Every autumn we plant pansies and Violas.
These colorful little plants brighten our outdoor pots and beds for a good six months. They are usually still going strong when we need to pull them out to plant spring and summer annuals.
When the days begin to warm in February and March, the plants expand and come into their glory, covered in bright blossoms.
Paired with bulbs, ferns, Hellebores, evergreen shrubs, and ornamental kale or cabbage; they create a stunning display for the cooler half of our gardening year.
The only problem we have, is that these pretty flowers also taste good… to any passing deer.
We’ve tried various ways to protect them over the years. And the method which works best (so far), and which we are using again this season, involves garlic.

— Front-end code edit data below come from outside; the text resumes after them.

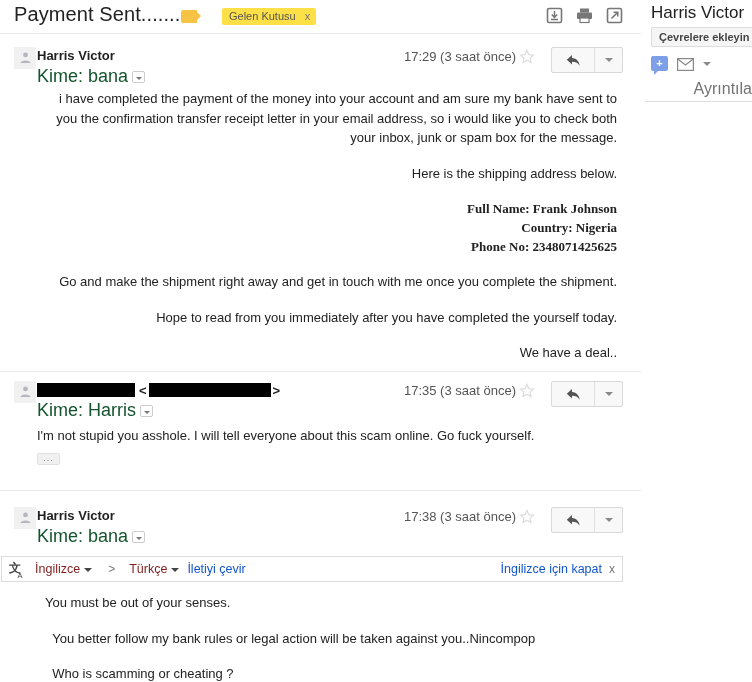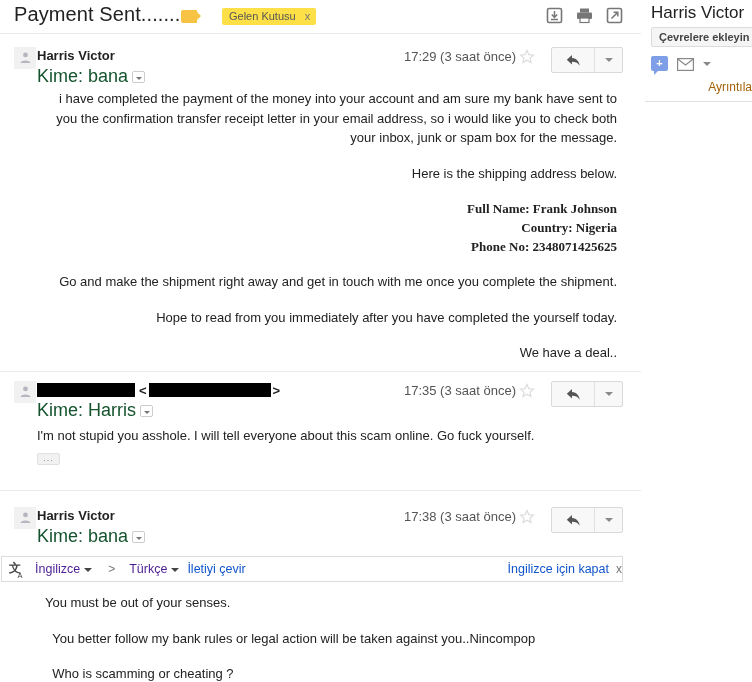--- a/index.html
+++ b/index.html
@@ -67,21 +67,21 @@
     content: ""; position: absolute; left: 3px; top: 15px;
     width: 0; height: 0; border-left: 4px solid #7e9fe8; border-bottom: 4px solid transparent;
   }
   .env-icon { width: 17px; height: 13px; color: #888; }
   .caret-small {
     width: 0; height: 0; border-left: 4px solid transparent; border-right: 4px solid transparent;
     border-top: 4px solid #8a8a8a;
   }
   .rp-details {
     position: absolute; right: 0px; top: 80px;
-    font-size: 12px; color: #a16207; white-space: nowrap;
+    font-size: 16px; color: #737373; white-space: nowrap;
   }
   .rp-rule { position: absolute; left: 4px; top: 101px; width: 107px; height: 1px; background: #e0e0e0; }
 
   
   .msg { position: absolute; left: 0; width: 641px; }
   .avatar {
     position: absolute; left: 14px; top: 0;
     width: 22px; height: 22px; background: #f1f1f1;
   }
   .avatar svg { display: block; margin: 4px auto 0; }
@@ -138,28 +138,28 @@
   .divider { position: absolute; left: 0; width: 641px; height: 1px; background: #ebebeb; }
 
   
   .translate-bar {
     position: absolute; left: 0; width: 622px; height: 26px;
     border: 1px solid #dcdcdc; background: #fff;
     display: flex; align-items: center;
     font-size: 12.5px;
   }
   .tb-icon { width: 22px; height: 19px; margin-left: 6px; color: #444; }
-  .tb-lang { color: #4c1d95; margin-left: 5px; white-space: nowrap; display: flex; align-items: center; gap: 4px; }
+  .tb-lang { color: #7f1d1d; margin-left: 5px; white-space: nowrap; display: flex; align-items: center; gap: 4px; }
   .tb-lang .c {
     width: 0; height: 0; border-left: 4px solid transparent; border-right: 4px solid transparent;
     border-top: 4px solid #444; position: relative; top: 1px;
   }
   .tb-arrow { color: #777; margin: 0 14px 0 16px; font-size: 12px; }
   .tb-link { color: #15c; margin-left: 8px; white-space: nowrap; }
-  .tb-right { margin-left: auto; display: flex; align-items: center; gap: 7px; }
+  .tb-right { margin-left: auto; margin-right: 7px; display: flex; align-items: center; gap: 7px; }
   .tb-right .lnk { color: #15c; white-space: nowrap; }
   .tb-right .x { color: #777; font-size: 12px; }
 </style>
 </head>
 <body>
 
 <div id="app">
 
   <div class="topbar">
     <div class="subject">Payment Sent........</div>

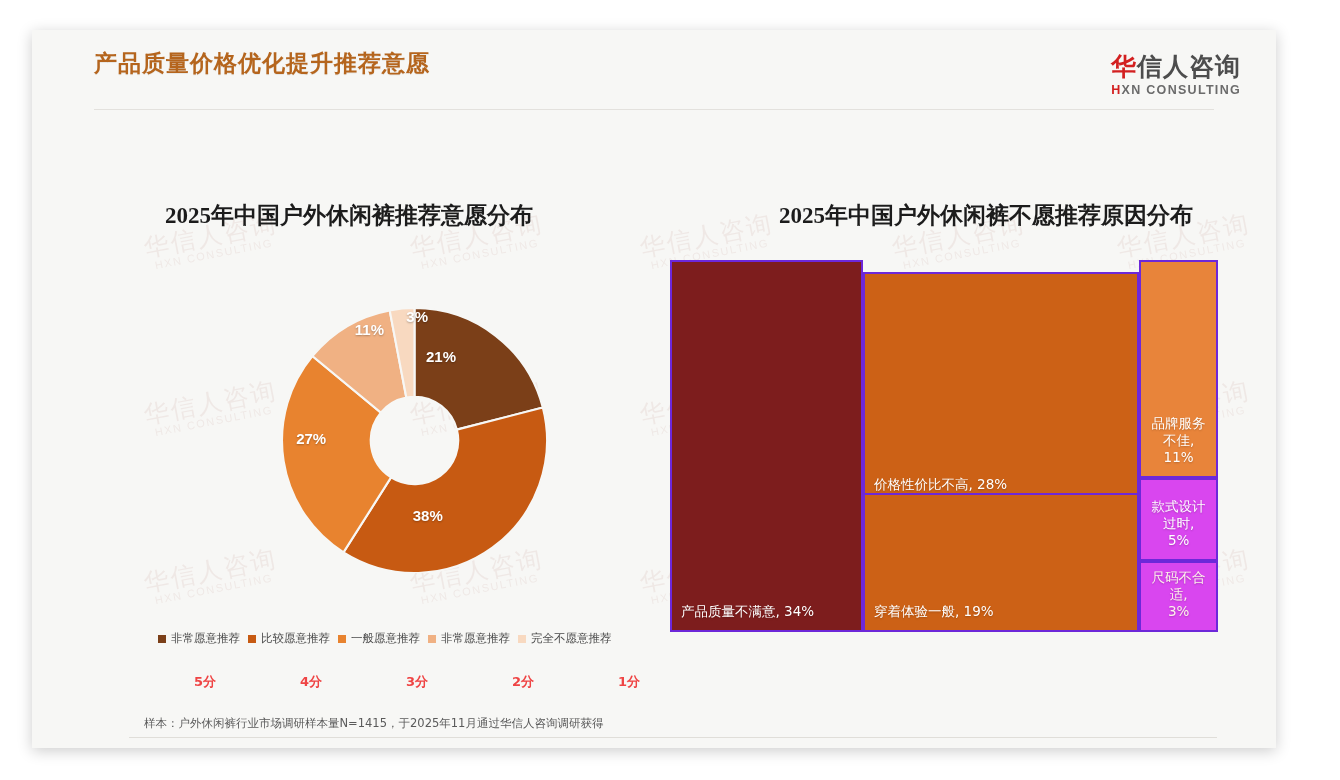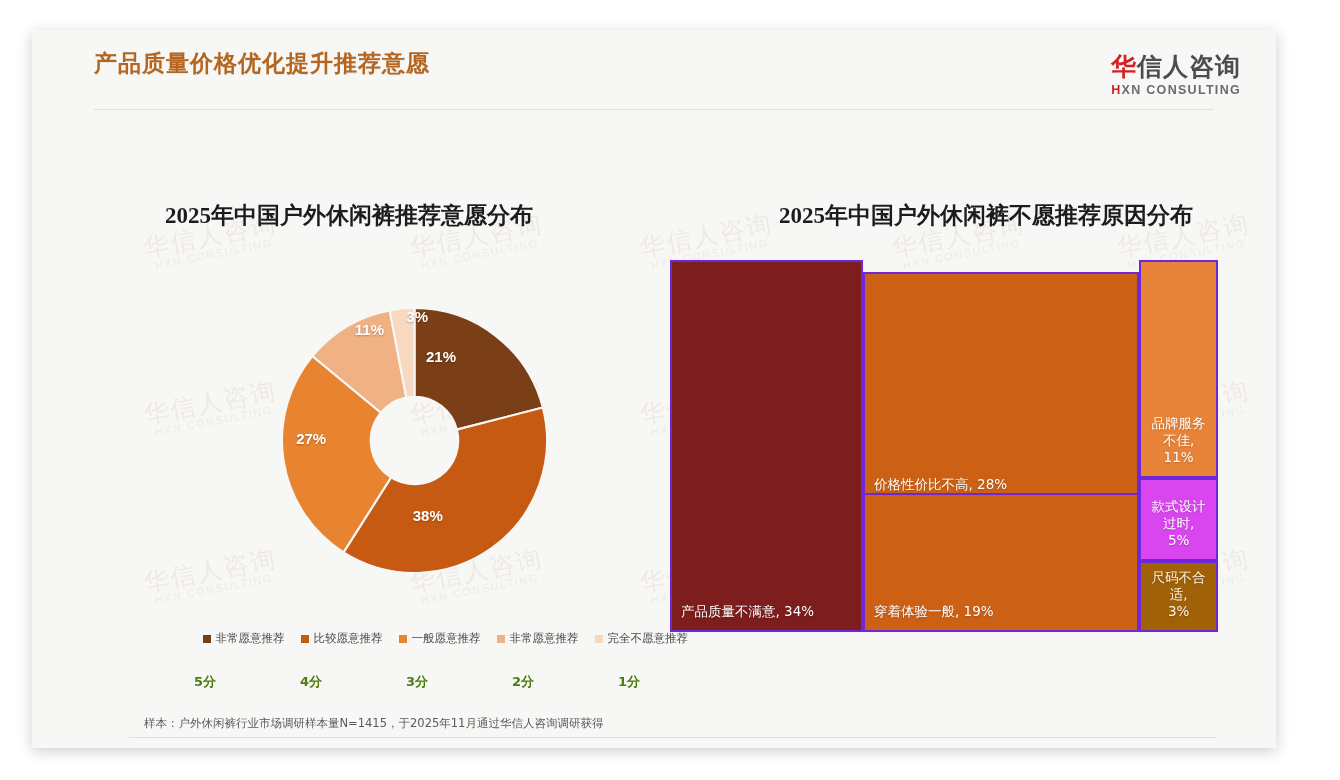--- a/index.html
+++ b/index.html
@@ -66,36 +66,36 @@
   .slice-label{
     position:absolute;z-index:5;color:#ffffff;font-weight:bold;
     font-size:15px;font-family:"Liberation Sans",sans-serif;
     text-shadow:0 1px 2px rgba(0,0,0,.28);
     transform:translate(-50%,-50%);
     white-space:nowrap;
   }
 
   
   #legend{
-    position:absolute;left:106px;top:601px;width:550px;
-    display:flex;justify-content:flex-end;align-items:center;
-    gap:16px;z-index:5;
+    position:absolute;left:126px;top:601px;width:550px;
+    display:flex;justify-content:flex-start;align-items:center;
+    gap:8px;z-index:5;
   }
   .lg-item{display:flex;align-items:center;gap:5px;}
   .lg-sw{width:8px;height:8px;display:block;}
   .lg-tx{font-size:11.5px;color:#4a4a4a;font-family:"DejaVu Sans",sans-serif;white-space:nowrap;}
 
   
   #scores{
     position:absolute;left:120px;top:643px;width:530px;
     display:flex;z-index:5;
   }
   .score{
     flex:1;text-align:center;
-    font-size:13px;font-weight:bold;color:#4d7c0f;
+    font-size:13px;font-weight:bold;color:#ef4444;
     font-family:"DejaVu Sans",sans-serif;
   }
 
   
   #footnote{
     position:absolute;left:112px;top:686px;z-index:5;
     font-size:11.5px;color:#5a5a5a;
     font-family:"DejaVu Sans",sans-serif;
     white-space:nowrap;
   }
@@ -255,21 +255,21 @@
       </div>
       <div class="tm" style="left: 193.006px; top: 232.5px; width: 276.247px; height: 139.5px; background: rgb(204, 97, 22);">
         <div class="tm-label">穿着体验一般, 19%</div>
       </div>
       <div class="tm" style="left: 469.252px; top: 0px; width: 78.7476px; height: 217.992px; background: rgb(232, 132, 58);">
         <div class="tm-label center">品牌服务不佳,<br>11%</div>
       </div>
       <div class="tm" style="left: 469.252px; top: 217.992px; width: 78.7476px; height: 82.956px; background: #d946ef;">
         <div class="tm-label center">款式设计过时,<br>5%</div>
       </div>
-      <div class="tm" style="left: 469.252px; top: 300.948px; width: 78.7476px; height: 71.052px; background: #a16207;">
+      <div class="tm" style="left: 469.252px; top: 300.948px; width: 78.7476px; height: 71.052px; background: #d946ef;">
         <div class="tm-label center dim">尺码不合适,<br>3%</div>
       </div>
     </div>
 
   <div id="footnote">样本：户外休闲裤行业市场调研样本量N=1415，于2025年11月通过华信人咨询调研获得</div>
   <div id="foot-rule"></div>
 
   <div id="bottombar">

We plant cloves of garlic interspersed with our pansy starts.
Our freshly planted Violas were grazed last fall before I tried the garlic. A few plants never recovered. Others bounced back in late winter.
Only the Violas planted out of reach on our back deck went unscathed.
But last year, after the first grazing, I tried simply tossing some cloves on top of the soil around the plants. It worked: No more grazing in the garlic laced pots.
But something else happened, too: the garlic cloves sprouted! Roots busily grew out of the business end of each clove, seeking soil and moisture.
Plants always amaze me with their determination to live and grow. When I notice the cloves rooting into the pots, I helped them out with a gentle nudge into the soil. Each clove grew long green leaves, which we could have snipped to eat.
When I dug the Violas to transplant out into beds at spring potting time, the garlic went with them.
So I’m starting off right this year.
Little cloves are going into the soil around ever Viola, Panola and pansy we plant. Some have already sprouted leaves.
They look like ornamental bulbs beginning to sprout, and don’t detract from the beauty at all, to us.
We look at them as “green insurance” for our Violas, Panolas and pansies to last through the winter, ungrazed.